# What the task asks
Lines with the word "Schema": copy all of them from the entries below.

# The records
***

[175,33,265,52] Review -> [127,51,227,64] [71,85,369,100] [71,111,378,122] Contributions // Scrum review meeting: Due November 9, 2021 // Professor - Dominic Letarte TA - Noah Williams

***

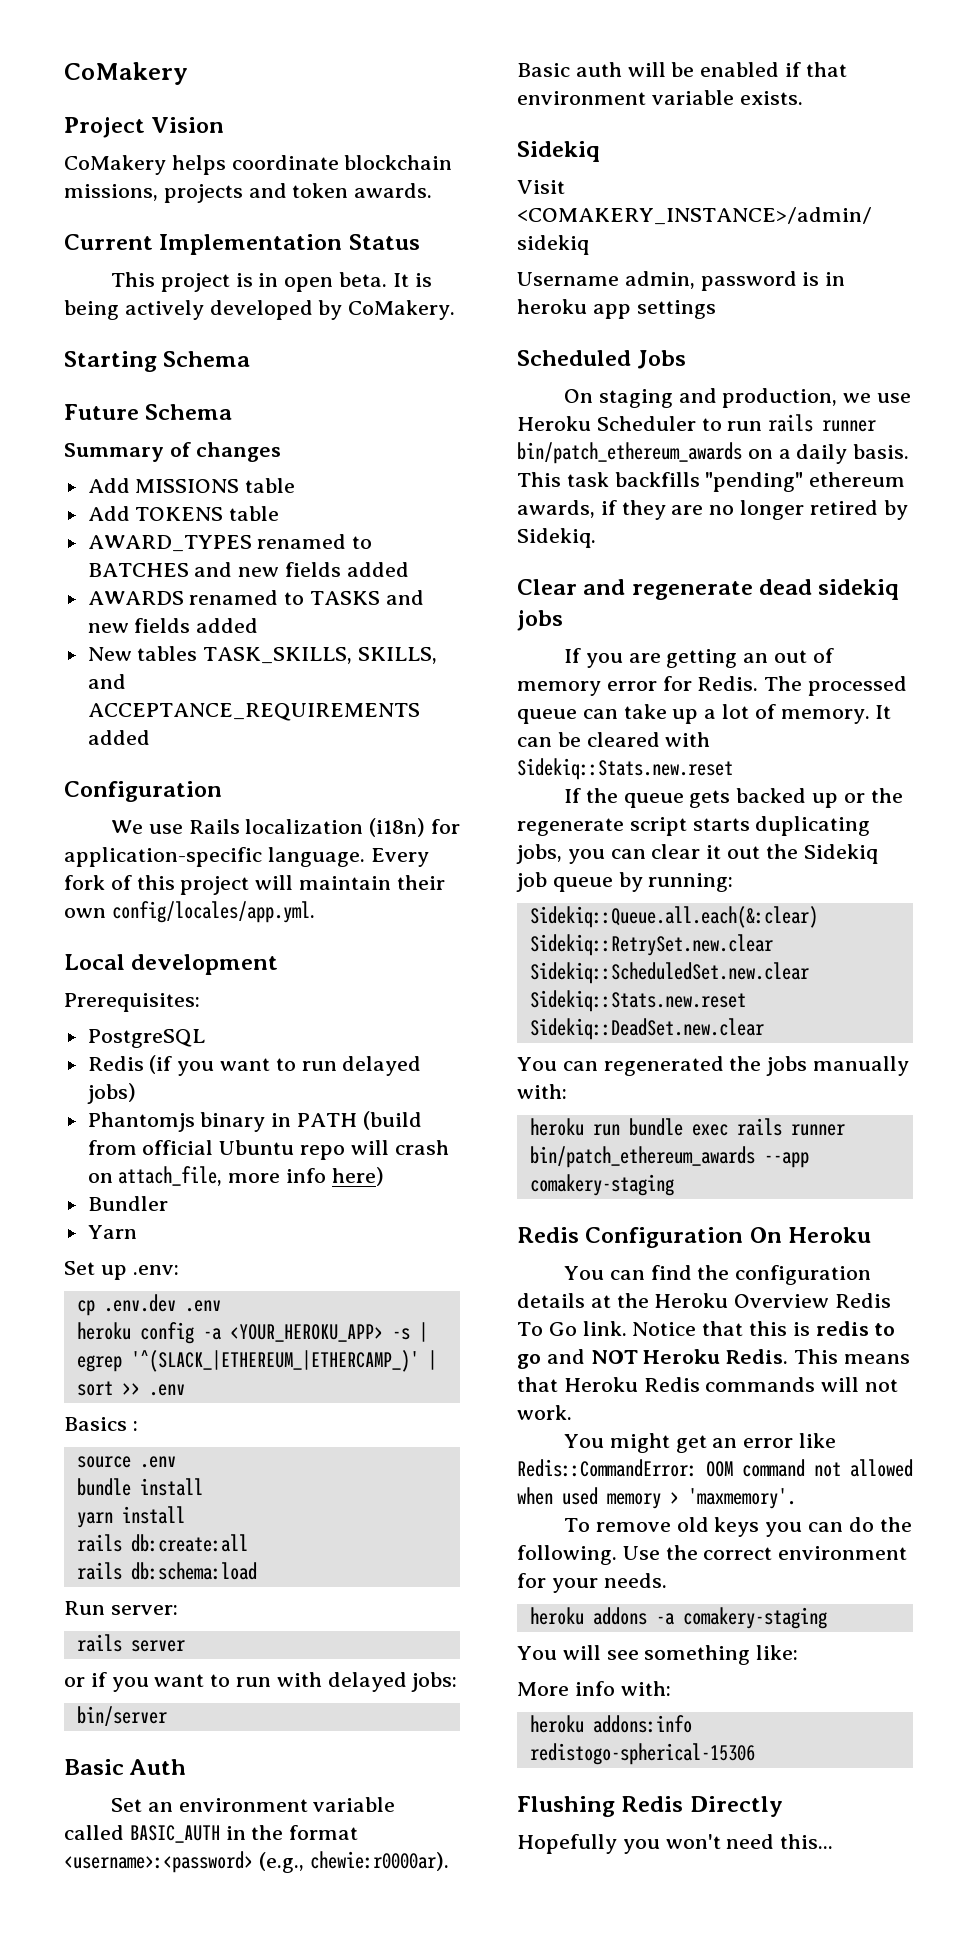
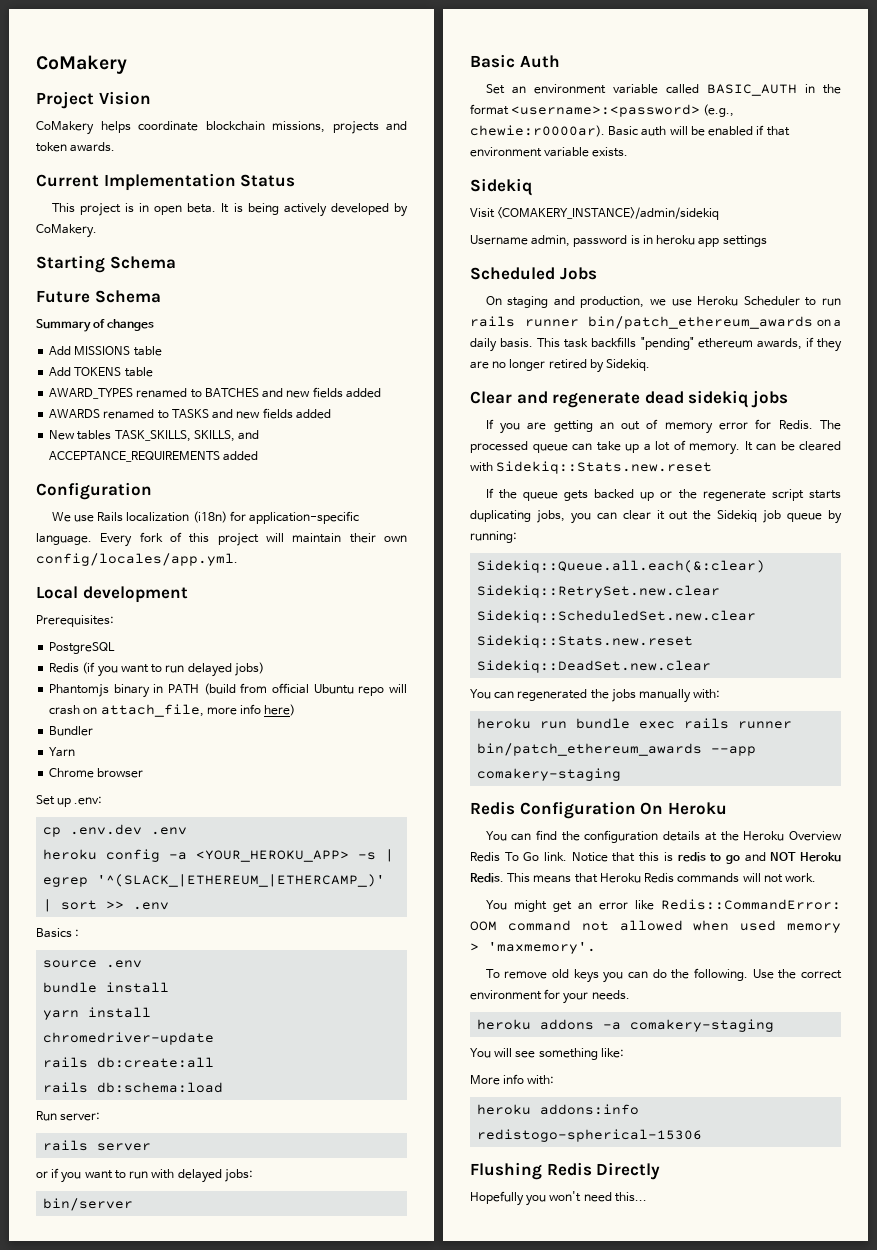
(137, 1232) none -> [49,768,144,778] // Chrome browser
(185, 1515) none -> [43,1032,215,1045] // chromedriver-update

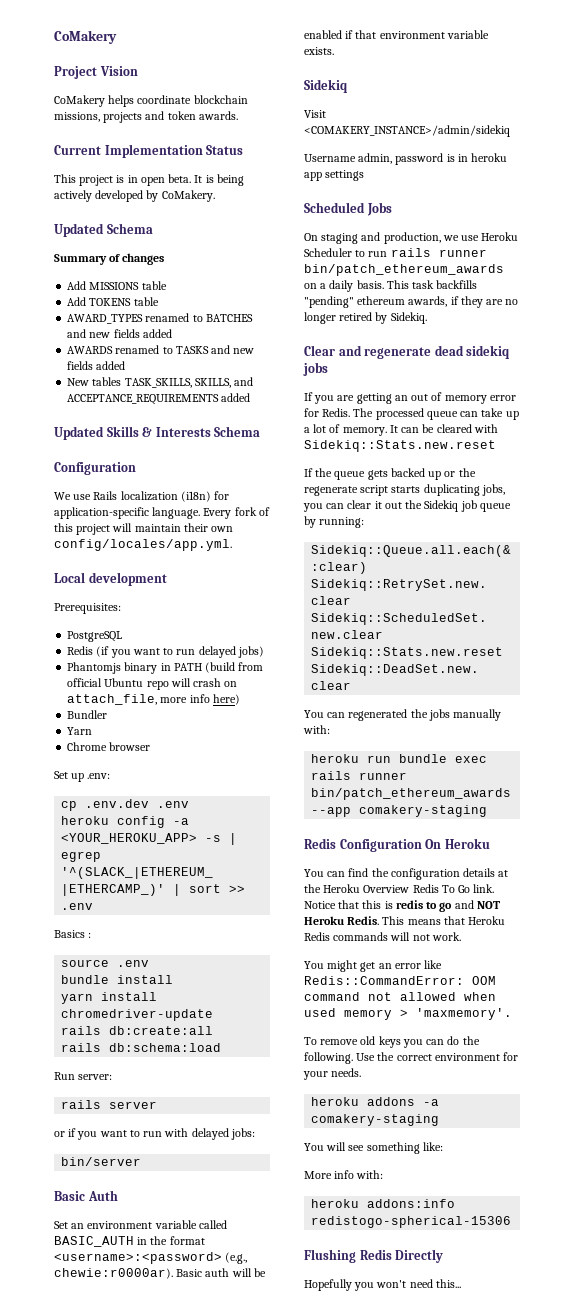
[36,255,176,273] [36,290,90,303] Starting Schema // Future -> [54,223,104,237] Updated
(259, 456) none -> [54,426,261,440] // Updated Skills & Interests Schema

***

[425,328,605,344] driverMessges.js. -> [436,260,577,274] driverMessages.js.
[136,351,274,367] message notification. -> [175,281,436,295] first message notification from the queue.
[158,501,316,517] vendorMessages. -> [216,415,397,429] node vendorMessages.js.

***

# Exercise answer
[36,255,176,273] [36,290,90,303] Starting Schema // Future -> [54,223,104,237] Updated
(259, 456) none -> [54,426,261,440] // Updated Skills & Interests Schema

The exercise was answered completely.